:: EXERCISE REQUIREMENTS ::
Every record below should be printed exactly, except for the pictures.

:: RECORDED DATA ::
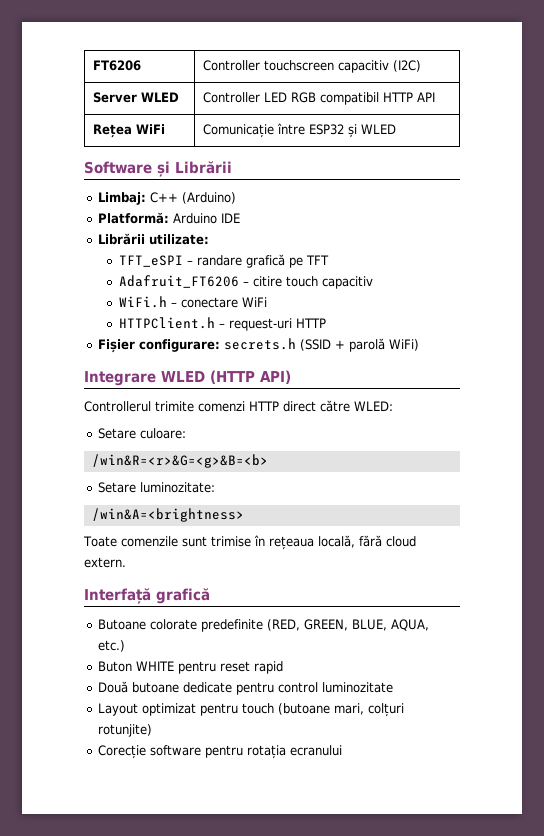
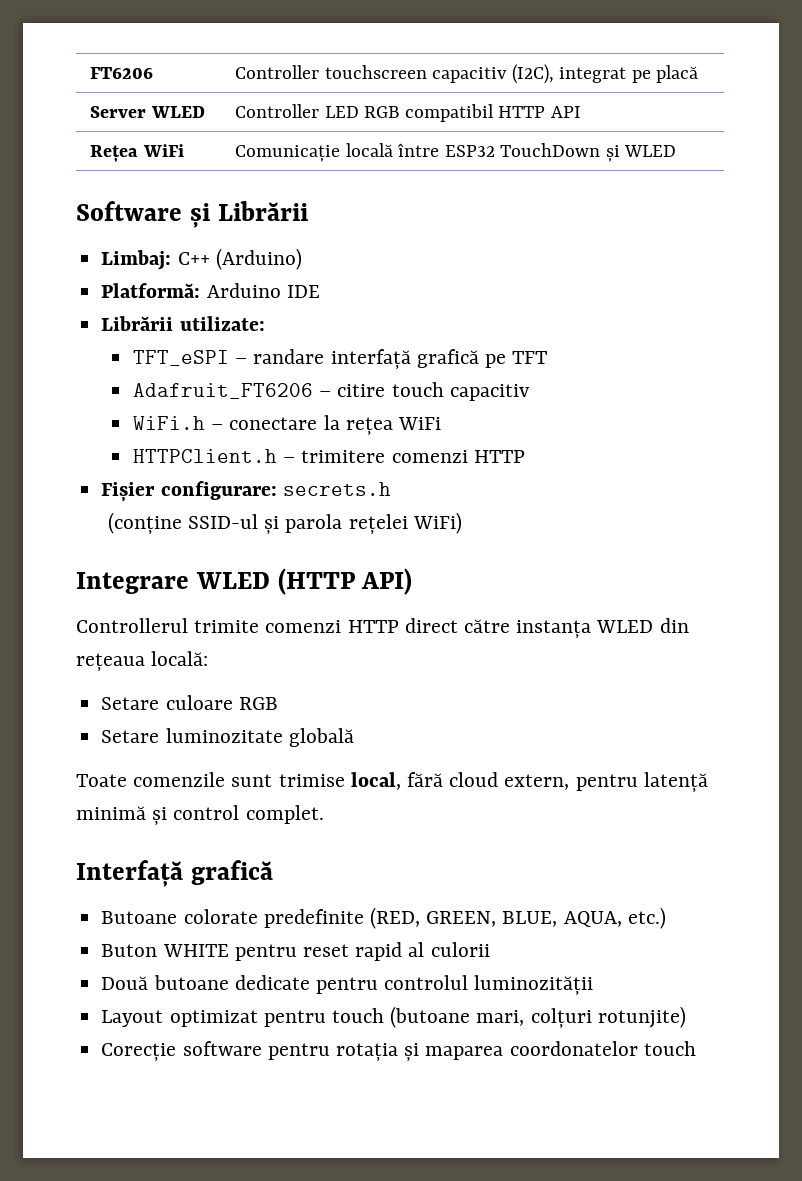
- FT6206 | Controller touchscreen capacitiv (I2C)
+ FT6206 | Controller touchscreen capacitiv (I2C), integrat pe placă
- Rețea WiFi | Comunicație între ESP32 și WLED
+ Rețea WiFi | Comunicație locală între ESP32 TouchDown și WLED
- TFT_eSPI – randare grafică pe TFT
+ TFT_eSPI – randare interfață grafică pe TFT
- WiFi.h – conectare WiFi
+ WiFi.h – conectare la rețea WiFi
- HTTPClient.h – request-uri HTTP
+ HTTPClient.h – trimitere comenzi HTTP
- Fișier configurare: secrets.h (SSID + parolă WiFi)
+ Fișier configurare: secrets.h
+ (conține SSID-ul și parola rețelei WiFi)
- Controllerul trimite comenzi HTTP direct către WLED:
- Setare culoare:
- /win&R=<r>&G=<g>&B=<b>
- Setare luminozitate:
- /win&A=<brightness>
+ Controllerul trimite comenzi HTTP direct către instanța WLED din rețeaua locală:
+ Setare culoare RGB
+ Setare luminozitate globală
- Toate comenzile sunt trimise în rețeaua locală, fără cloud extern.
+ Toate comenzile sunt trimise local, fără cloud extern, pentru latență minimă și control complet.
- Buton WHITE pentru reset rapid
+ Buton WHITE pentru reset rapid al culorii
- Două butoane dedicate pentru control luminozitate
+ Două butoane dedicate pentru controlul luminozității
- Corecție software pentru rotația ecranului
+ Corecție software pentru rotația și maparea coordonatelor touch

:: EXERCISE RESULT ::
- FT6206 | Controller touchscreen capacitiv (I2C)
+ FT6206 | Controller touchscreen capacitiv (I2C), integrat pe placă
- Rețea WiFi | Comunicație între ESP32 și WLED
+ Rețea WiFi | Comunicație locală între ESP32 TouchDown și WLED
- TFT_eSPI – randare grafică pe TFT
+ TFT_eSPI – randare interfață grafică pe TFT
- WiFi.h – conectare WiFi
+ WiFi.h – conectare la rețea WiFi
- HTTPClient.h – request-uri HTTP
+ HTTPClient.h – trimitere comenzi HTTP
- Fișier configurare: secrets.h (SSID + parolă WiFi)
+ Fișier configurare: secrets.h
+ (conține SSID-ul și parola rețelei WiFi)
- Controllerul trimite comenzi HTTP direct către WLED:
- Setare culoare:
- /win&R=<r>&G=<g>&B=<b>
- Setare luminozitate:
- /win&A=<brightness>
+ Controllerul trimite comenzi HTTP direct către instanța WLED din rețeaua locală:
+ Setare culoare RGB
+ Setare luminozitate globală
- Toate comenzile sunt trimise în rețeaua locală, fără cloud extern.
+ Toate comenzile sunt trimise local, fără cloud extern, pentru latență minimă și control complet.
- Buton WHITE pentru reset rapid
+ Buton WHITE pentru reset rapid al culorii
- Două butoane dedicate pentru control luminozitate
+ Două butoane dedicate pentru controlul luminozității
- Corecție software pentru rotația ecranului
+ Corecție software pentru rotația și maparea coordonatelor touch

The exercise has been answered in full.